Before Title IX, an estimated 3 percent of girls in America participated in sports; today, about two in five (more than 40 percent) of girls play sports. The number of women playing college sports has increased by more than 600 percent, and the number of young women playing high school sports has increased more than 900 percent. The impact Title IX has had on young girls and adult female athletes is immeasurable. It is not a coincidence that 98 percent of female CEOs played competitive sports.

 

Yet, all of this hard-fought progress women have made in athletics could be eroded if our state lawmakers fail to ensure that our girls have a level playing field.

 

For instance, over the last few years in Connecticut, two biological males who had never distinguished themselves when competing on male track teams came to identify as girls/women.

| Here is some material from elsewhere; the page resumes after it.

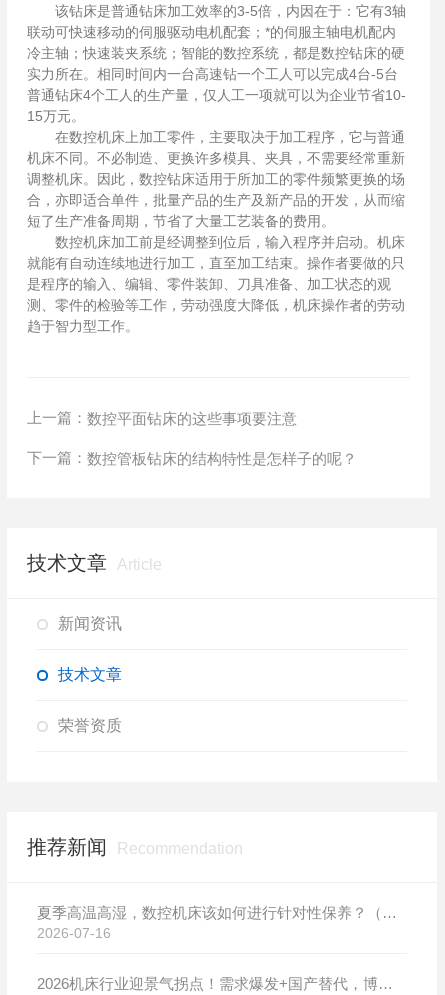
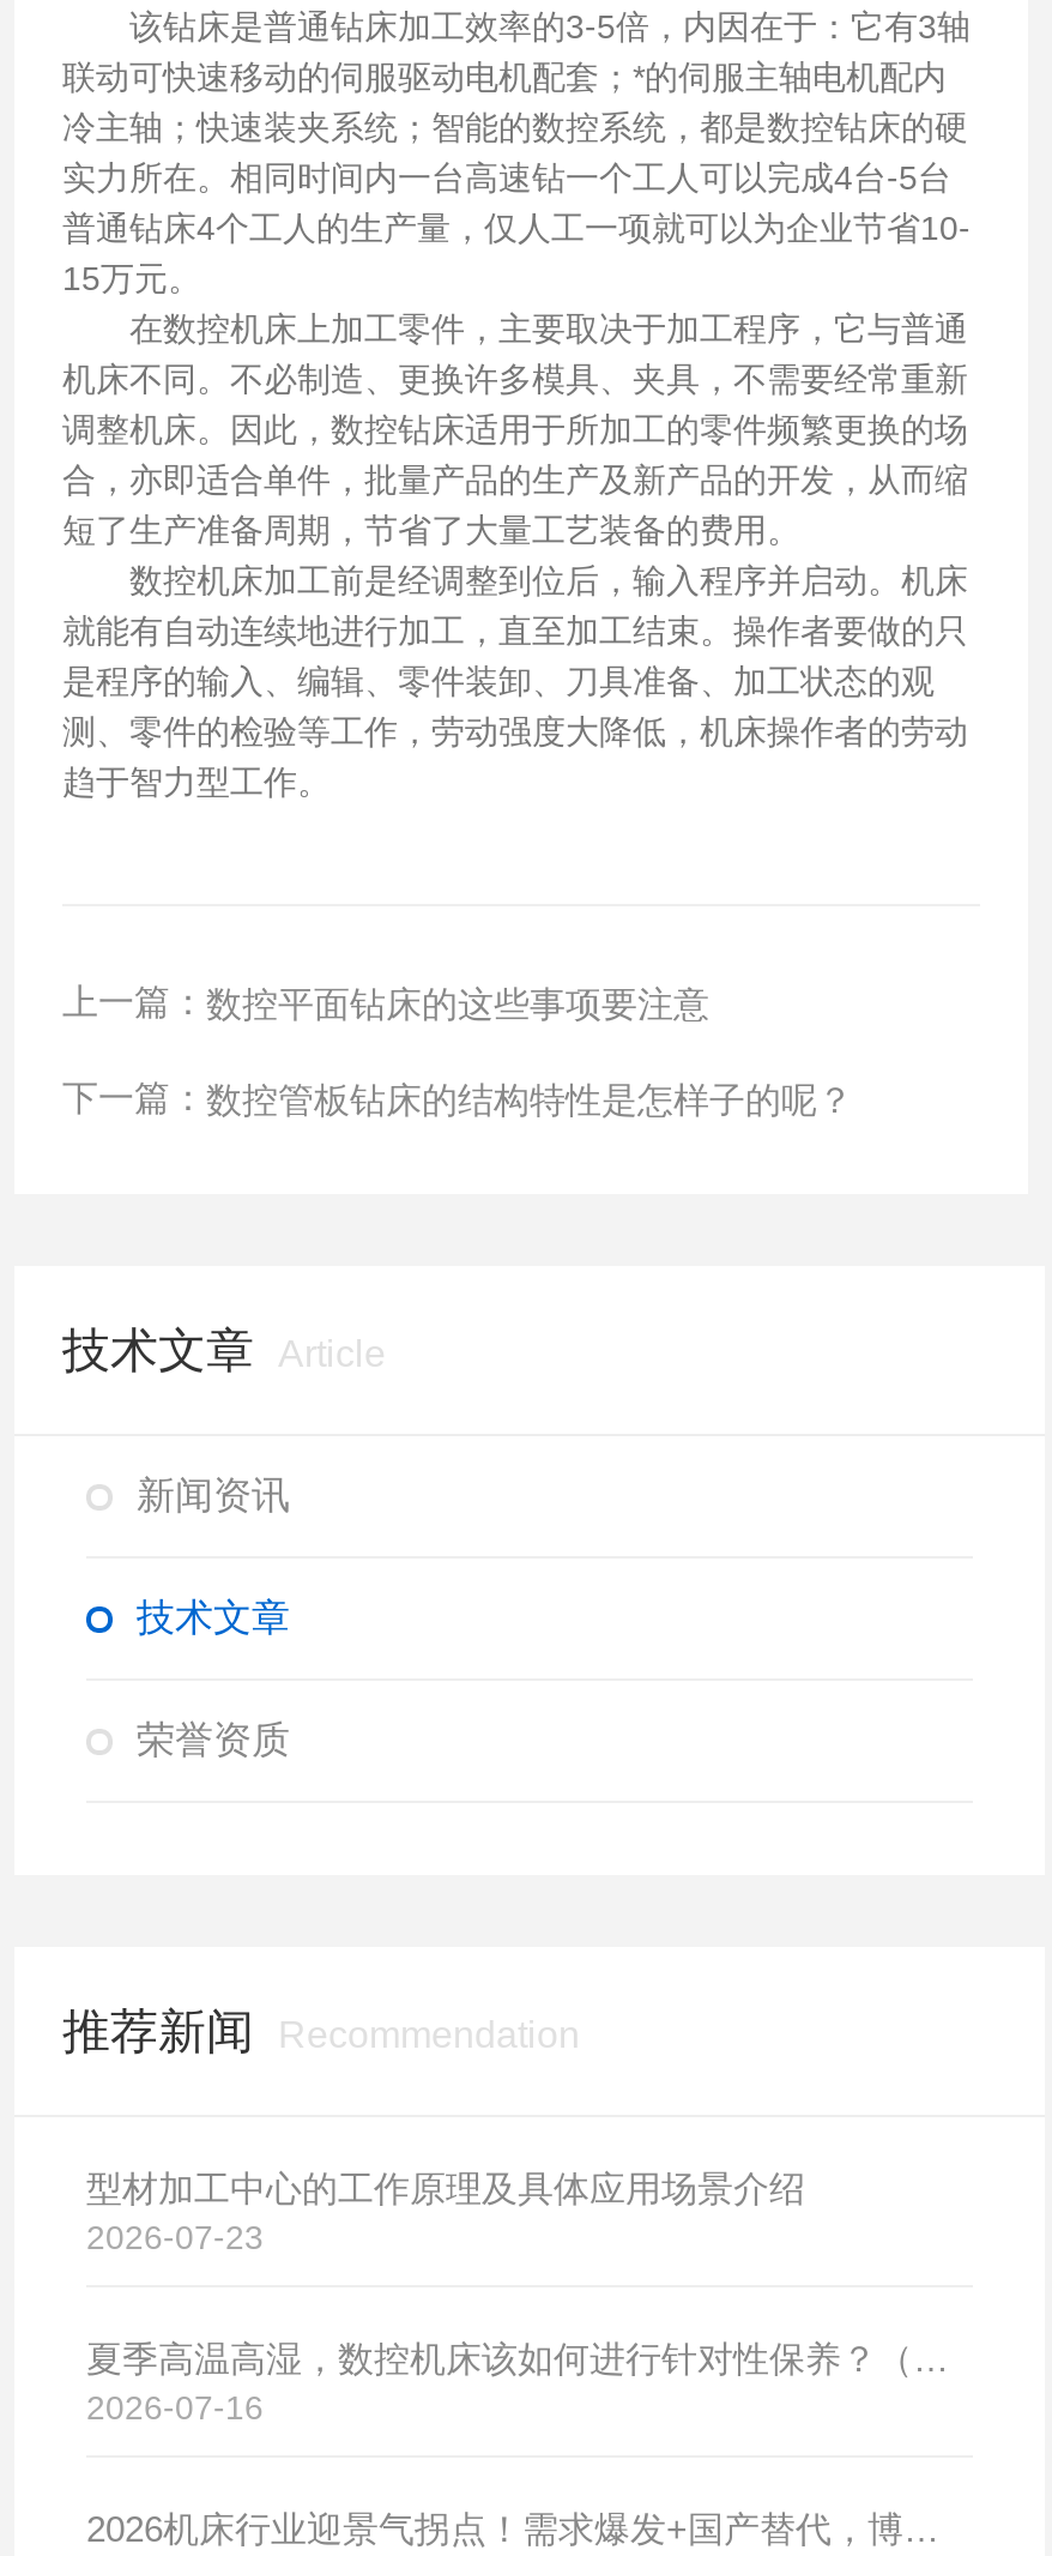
none -> [86,2168,805,2257] 型材加工中心的工作原理及具体应用场景介绍 | 2026-07-23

They joined their respective schools’ girls’ track teams and competed in track meets against biological girls. It should come as no surprise that they dominated girls’ track by winning 15 state championships, in the process stripping away 85 opportunities for biological females to advance to higher levels in girls’ track. Along the way, they broke 17 girls’ state track records, records no girl will likely ever get close to.

 

I have compassion for trans athletes’ struggles, and I understand their desire to compete in sports. Yet, we must be able to have honest, biology-based discussions on the matter without name-calling, fear of being canceled, and without assuming evil motives of those with whom we disagree. 

 

Too many today are afraid to state the obvious: science shows us that male-bodied athletes are generally bigger, taller, faster, and stronger than females. Males benefit from greater speed and power, adding up to 10-50 percent advantage over female athletes, depending on the sport.

 

Physicians like Michelle Cretella have been stating the same, that men and women are profoundly genetically different, and that no hormone therapy or body-altering surgery can reverse these biological changes. “[M]en and women have—at a minimum—6,500 genetic differences between us.  And this impacts every cell of our bodies….”

 

When we ignore the undeniable biological advantage that males have, girls are harmed, harmed by the loss of medals, trophies, records, podium spots, college recruitment and scholarships. To use one of the favorite phrases of the left, where are the “safe spaces” for young girls and women? Where is the concern for their physical and mental health and the character development that comes from competition?

 

Fortunately, at least for now, most Mississippians see past the claims of today’s cultural revolutionaries. Recent polling demonstrated that 79 percent of Mississippi voters support such legislation. This includes 87 percent of Republicans, 65 percent of Democrats, and 83 percent of independents.

 

We cannot look to Washington to protect the civil rights of young girls and women in Mississippi. Mississippi is one of only ten states that has no policy addressing the participation of biological male athletes in girls’ high school sports. We need our lawmakers to protect the rights of young girls and women in our state and pass The Fairness Act now.

 

We as a nation and a state have made too much progress for women’s rights over many decades to now watch it all be taken away.

 

Lesley Andress Davis is the Executive Vice President of the Mississippi Center for Public Policy, the state’s non-partisan, free-market think tank.